Bytes are nearly always an encoding of *something*, but the particular encoding used is instance-specific. As Guido has said, the programmer must keep track. But how? In an OO language, one obvious way is as an attribute of the instance. That would be carried with the instance and make it self-identifying.
What I do not know if it is feasible to give an immutable instance of a builtin class a mutable attribute slot. If it were, I think this could make 3.x bytes easier and more transparent to use. When a string is encoded to bytes, the attribute would be set. If it were then pickled, the attribute would be stored with it and restored with it, and less easily lost. If it were then decoded, the attribute would be used. If it were sent to the net, the attribute would be used to set the appropriate headers. The reverse process would apply from net to bytes to (unicode) text.
Bytes representing other types of data, such as nedia could also be tagged, not just those representing text.
This would be a proposal for 3.3 at the earliest. It would involved revising stdlib modules, as appropriate, to use the new info.
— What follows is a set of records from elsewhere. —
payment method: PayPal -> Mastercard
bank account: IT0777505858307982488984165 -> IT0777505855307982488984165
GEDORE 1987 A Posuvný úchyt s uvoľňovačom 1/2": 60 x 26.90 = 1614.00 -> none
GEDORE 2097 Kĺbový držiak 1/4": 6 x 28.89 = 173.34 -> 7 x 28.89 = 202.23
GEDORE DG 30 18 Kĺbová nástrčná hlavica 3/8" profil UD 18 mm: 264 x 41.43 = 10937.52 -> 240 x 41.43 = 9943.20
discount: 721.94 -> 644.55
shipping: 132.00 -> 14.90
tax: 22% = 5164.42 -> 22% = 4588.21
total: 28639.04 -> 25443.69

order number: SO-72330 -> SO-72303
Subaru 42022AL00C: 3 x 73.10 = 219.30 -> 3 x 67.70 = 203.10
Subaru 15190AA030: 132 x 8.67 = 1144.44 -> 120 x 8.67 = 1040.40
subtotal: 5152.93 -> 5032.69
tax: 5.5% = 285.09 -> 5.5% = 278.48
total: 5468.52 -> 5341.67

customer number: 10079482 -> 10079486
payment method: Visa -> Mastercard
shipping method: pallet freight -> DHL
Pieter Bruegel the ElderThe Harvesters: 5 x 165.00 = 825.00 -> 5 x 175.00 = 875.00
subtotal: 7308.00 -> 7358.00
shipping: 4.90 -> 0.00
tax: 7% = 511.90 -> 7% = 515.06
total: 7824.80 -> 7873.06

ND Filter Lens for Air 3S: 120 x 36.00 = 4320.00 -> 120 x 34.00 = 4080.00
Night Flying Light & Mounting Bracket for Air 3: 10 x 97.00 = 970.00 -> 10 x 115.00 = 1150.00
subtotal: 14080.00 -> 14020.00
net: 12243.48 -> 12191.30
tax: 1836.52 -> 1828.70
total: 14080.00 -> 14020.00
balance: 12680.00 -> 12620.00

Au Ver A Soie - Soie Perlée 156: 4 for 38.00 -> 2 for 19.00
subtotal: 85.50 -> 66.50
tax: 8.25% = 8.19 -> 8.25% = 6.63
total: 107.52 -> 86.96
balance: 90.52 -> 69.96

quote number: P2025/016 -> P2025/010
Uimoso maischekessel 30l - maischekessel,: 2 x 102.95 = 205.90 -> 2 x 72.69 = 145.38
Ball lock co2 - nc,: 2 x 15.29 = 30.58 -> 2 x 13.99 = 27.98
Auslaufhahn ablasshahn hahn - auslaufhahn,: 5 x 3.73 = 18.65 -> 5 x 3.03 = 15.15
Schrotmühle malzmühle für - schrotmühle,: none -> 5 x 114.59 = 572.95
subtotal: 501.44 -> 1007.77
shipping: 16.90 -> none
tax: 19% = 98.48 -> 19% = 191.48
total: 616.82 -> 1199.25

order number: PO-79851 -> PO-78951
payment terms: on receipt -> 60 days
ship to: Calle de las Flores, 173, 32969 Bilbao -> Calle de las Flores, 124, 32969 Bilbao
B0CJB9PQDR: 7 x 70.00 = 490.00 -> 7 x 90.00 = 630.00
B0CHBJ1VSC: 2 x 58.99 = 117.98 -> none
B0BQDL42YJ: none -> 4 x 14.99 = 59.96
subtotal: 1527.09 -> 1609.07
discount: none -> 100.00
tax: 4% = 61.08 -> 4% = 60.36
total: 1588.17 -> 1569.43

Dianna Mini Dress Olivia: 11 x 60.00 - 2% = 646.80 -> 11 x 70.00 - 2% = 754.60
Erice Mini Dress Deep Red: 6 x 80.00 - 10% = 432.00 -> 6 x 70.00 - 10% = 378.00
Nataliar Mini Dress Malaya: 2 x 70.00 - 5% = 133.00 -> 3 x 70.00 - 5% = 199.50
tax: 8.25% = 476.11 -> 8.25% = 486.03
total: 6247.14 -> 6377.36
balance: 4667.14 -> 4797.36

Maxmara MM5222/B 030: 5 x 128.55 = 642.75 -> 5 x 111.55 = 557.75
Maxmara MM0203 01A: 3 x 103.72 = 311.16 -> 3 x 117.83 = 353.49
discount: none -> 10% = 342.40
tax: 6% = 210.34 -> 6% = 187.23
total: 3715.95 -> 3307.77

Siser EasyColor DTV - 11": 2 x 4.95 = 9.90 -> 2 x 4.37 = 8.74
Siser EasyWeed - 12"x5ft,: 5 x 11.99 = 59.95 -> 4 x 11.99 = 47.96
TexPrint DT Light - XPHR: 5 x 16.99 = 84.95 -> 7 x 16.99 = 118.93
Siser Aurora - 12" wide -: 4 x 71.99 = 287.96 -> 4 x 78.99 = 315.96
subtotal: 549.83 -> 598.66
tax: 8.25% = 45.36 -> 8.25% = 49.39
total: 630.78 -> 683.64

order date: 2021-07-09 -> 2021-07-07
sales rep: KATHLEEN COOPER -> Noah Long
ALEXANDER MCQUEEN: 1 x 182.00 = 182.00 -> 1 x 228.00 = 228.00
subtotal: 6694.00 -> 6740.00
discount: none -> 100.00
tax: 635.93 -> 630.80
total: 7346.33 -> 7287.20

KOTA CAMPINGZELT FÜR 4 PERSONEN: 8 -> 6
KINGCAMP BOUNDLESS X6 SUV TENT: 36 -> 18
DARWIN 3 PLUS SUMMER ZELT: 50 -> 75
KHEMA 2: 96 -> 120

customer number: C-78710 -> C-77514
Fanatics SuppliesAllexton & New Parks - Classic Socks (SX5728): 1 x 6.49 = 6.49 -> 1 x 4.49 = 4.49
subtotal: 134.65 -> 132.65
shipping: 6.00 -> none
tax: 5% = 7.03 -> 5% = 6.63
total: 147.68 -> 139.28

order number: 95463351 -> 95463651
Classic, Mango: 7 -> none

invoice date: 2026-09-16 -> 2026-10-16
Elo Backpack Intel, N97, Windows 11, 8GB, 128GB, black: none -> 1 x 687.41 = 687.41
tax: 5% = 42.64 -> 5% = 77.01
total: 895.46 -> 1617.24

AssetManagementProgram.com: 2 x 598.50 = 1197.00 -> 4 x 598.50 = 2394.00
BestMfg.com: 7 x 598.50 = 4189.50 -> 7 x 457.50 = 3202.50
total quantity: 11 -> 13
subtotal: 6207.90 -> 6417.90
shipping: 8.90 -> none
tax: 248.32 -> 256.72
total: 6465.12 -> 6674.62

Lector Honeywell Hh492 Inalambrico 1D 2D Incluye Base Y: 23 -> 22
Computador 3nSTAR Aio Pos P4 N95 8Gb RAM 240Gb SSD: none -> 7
You said "give an immutable instance of a builtin class a mutable attribute slot". Why would the slot be mutable? Surely if the attribute said that the bytes represented a certain type of data then you shouldn't be able to change it. ("The attribute says that the bytes are UTF-8, but I'm going to change it so that it says they are ISO-8859-1.") I think that the attribute should be immutable.
MRAB writes:
You said "give an immutable instance of a builtin class a mutable attribute slot". Why would the slot be mutable?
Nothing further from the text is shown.